USAir bond prices drop as talks fail

October 08, 1994|By Suzanne Wooton | Suzanne Wooton,Sun Staff Writer

USAir's stock and bond prices dropped yesterday, the latest sign that investors are growing increasingly uneasy about the Arlington, Va.-based carrier after a breakdown in crucial talks between the company and its pilots to cut costs.

The Air Line Pilots Association broke off negotiations with the airline Thursday after USAir said it planned to sell about 7 percent of its fleet, including all of its Boeing 767s, and reduce or eliminate its trans-Atlantic service.

Grounding of the aircraft would mean pilots assigned to those jets would be moved to lower-paying jobs flying smaller planes.

Yesterday, the price of USAir's 10 percent senior notes due 2003 fell about 8 percent from Thursday, traders said. That issue of bonds, USAir's most actively traded, were selling for 59.5 cents on the dollar late yesterday. The price of its stock, which reached a record low last week, closed yesterday at $4.375, down 37.5 cents a share.

USAir's bonds have declined about 40 percent this year as the airline's financial problems continued to mount. Last week, the company said it would suspend dividend payments on $1 billion of preferred stock to save $77 million annually.

"I think the market has reacted as adversely as it can," said Alex C. Hart, airline analyst with Ferris, Baker Watts in Baltimore. "It's probably saying, not we think they're going [into bankruptcy], but there's a real possibility that they could.

"The common [stock] is as low as it's ever been. The preferred was sliced in half, and now bonds are getting whacked," he said. "What have you got left?"

The airline's negotiations with its major unions, representing more than 22,000 workers, is seen by most analysts as the carrier's only hope for avoiding bankruptcy.

Yesterday, there appeared to be no movement on resuming talks. Officials of the pilots union could not be reached for comment. But USAir toughened its stance.

"We look forward to getting back to the negotiating table when they're prepared to present us with a meaningful response to our proposal," said Andrea Butler, spokeswoman for USAir. "We're not going back to the table until we get one."

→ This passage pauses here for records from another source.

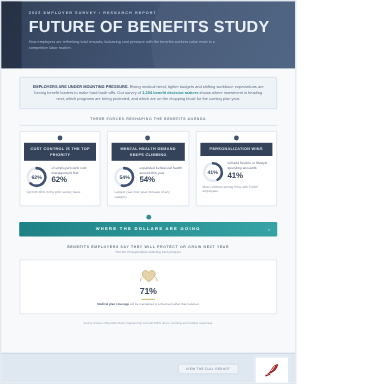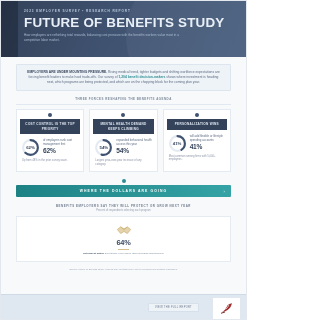--- a/index.html
+++ b/index.html
@@ -287,6 +287,19 @@
 
   <div class="stats">
 
+    <div class="stat">
+      <div class="stat-ico">
+        <svg width="16" height="15" viewBox="0 0 24 22">
+          <path d="M12 19C9 16.5 4 13.5 4 9.2 4 6.6 6 5 8 5c1.6 0 3 1 4 2.4C13 6 14.4 5 16 5c2 0 4 1.6 4 4.2 0 4.3-5 7.3-8 9.8z" fill="#e5d3ab" stroke="#c9ad72" stroke-width="1"></path>
+          <path d="M4 13c-1.5 1-2.5 3-2.5 5.5M20 13c1.5 1 2.5 3 2.5 5.5" stroke="#c9ad72" stroke-width="1" fill="none"></path>
+        </svg>
+      </div>
+      <div class="stat-pct">71%</div>
+      <div class="stat-rule"></div>
+      <div class="stat-txt">
+        <b>Medical plan coverage</b><span> will be maintained or enhanced rather than reduced.</span>
+      </div>
+    </div>
 
     <div class="stat">
       <div class="stat-ico">

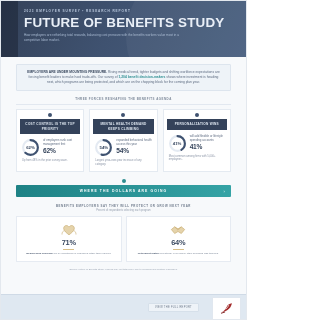--- a/index.html
+++ b/index.html
@@ -301,19 +301,6 @@
       </div>
     </div>
 
-    <div class="stat">
-      <div class="stat-ico">
-        <svg width="16" height="15" viewBox="0 0 24 22">
-          <path d="M2 11l5-4 5 3 5-3 5 4-5 6-5-3-5 3z" fill="#e5d3ab" stroke="#c9ad72" stroke-width="1"></path>
-          <path d="M7 7l5 5 5-5" stroke="#c9ad72" stroke-width="1" fill="none"></path>
-        </svg>
-      </div>
-      <div class="stat-pct">64%</div>
-      <div class="stat-rule"></div>
-      <div class="stat-txt">
-        <b>Retirement match</b><span> held steady even where other spending was trimmed.</span>
-      </div>
-    </div>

In a letter to USAir chairman Seth Schofield, the chairman of the USAir branch of the Air Line Pilots Association, Peter Gauthier, said the proposed sale of aircraft was "nothing more than a blatant attempt to avoid negotiating. . . . The pilot group cannot negotiate in the face of these tactics," according to the Associated Press.

The company's announcement about plans to sell the aircraft was not unexpected. In September, it had warned its three major labor unions, representing pilots, flight attendants and machinists, that it would sell planes to raise money unless it could quickly cut its labor costs.

"We have said before that if we can't get our operating costs down, we would look at reducing our aircraft ownership costs," Ms. Butler said.

In a tape recorded message on its hot line Thursday, the pilots union said the airline's plan is unlikely to help restore profitability.

"We are extremely disappointed in the company's attempt to downsize the airline. . . . No airline has downsized into profitability," said Bob Gaudioso, a pilots' spokesman.

The proposed aircraft sale includes a total of 37 aircraft in two phases next year. Among the planes USAir plans to sell is the Boeing 767 it leases to British Airways for service between Baltimore and London. It leases two other planes to British Airways for service between Charlotte and Pittsburgh and London.

If USAir sells those planes, British Airways would continue operating the routes with its own 767s, according to a spokesman for the carrier.

"We would not scrap those routes," John Lampl said yesterday.

Since 1989, USAir has lost nearly $2.5 billion. While other carriers are slowly recovering, USAir's losses this year are expected to exceed last year's loss of $350 million.

In its latest offer to the pilots union, USAir proposed giving pilots a 10 percent equity stake in the company in exchange for $500 million a year in labor-cost savings.

The union had asked for a 25 percent equity stake for all workers and $670 million in preferred stock in exchange for the concessions.

While other unions agree that the airline needs concessions from its workers, its approach to the cuts are apparently different from the pilots. Talks are continuing between USAir and those unions but neither side has publicly discussed details.